───── Data for processing

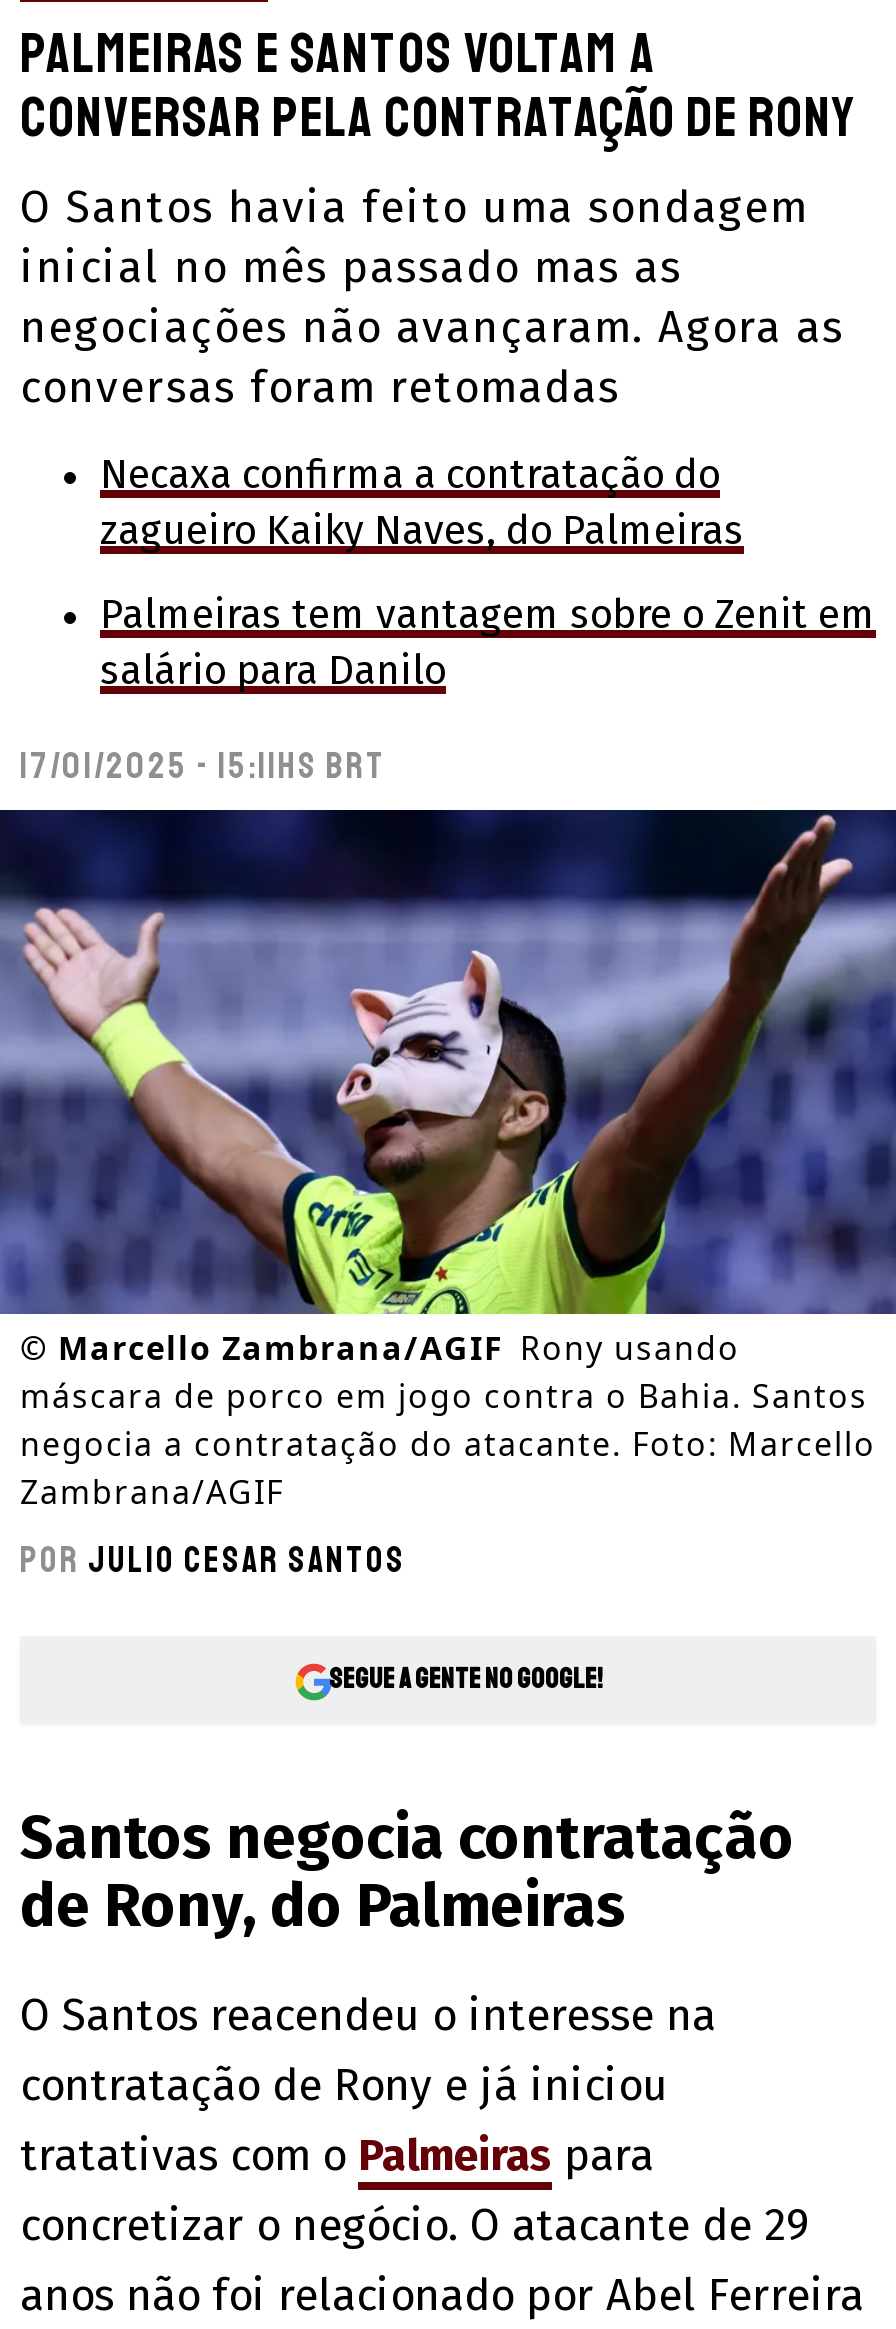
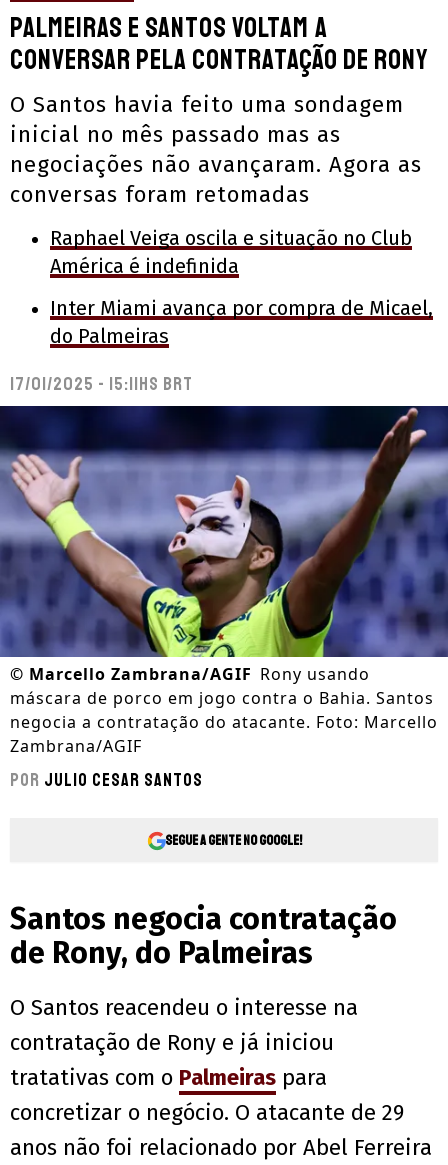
- Necaxa confirma a contratação do
- zagueiro Kaiky Naves, do Palmeiras
+ Raphael Veiga oscila e situação no Club
+ América é indefinida

- Palmeiras tem vantagem sobre o Zenit em
- salário para Danilo
+ Inter Miami avança por compra de Micael,
+ do Palmeiras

──────────

■ **Task to complete**
Any picture in the material is to be left out, and everything else is to be retyped as is.

■ **Task result**
- Necaxa confirma a contratação do
- zagueiro Kaiky Naves, do Palmeiras
+ Raphael Veiga oscila e situação no Club
+ América é indefinida

- Palmeiras tem vantagem sobre o Zenit em
- salário para Danilo
+ Inter Miami avança por compra de Micael,
+ do Palmeiras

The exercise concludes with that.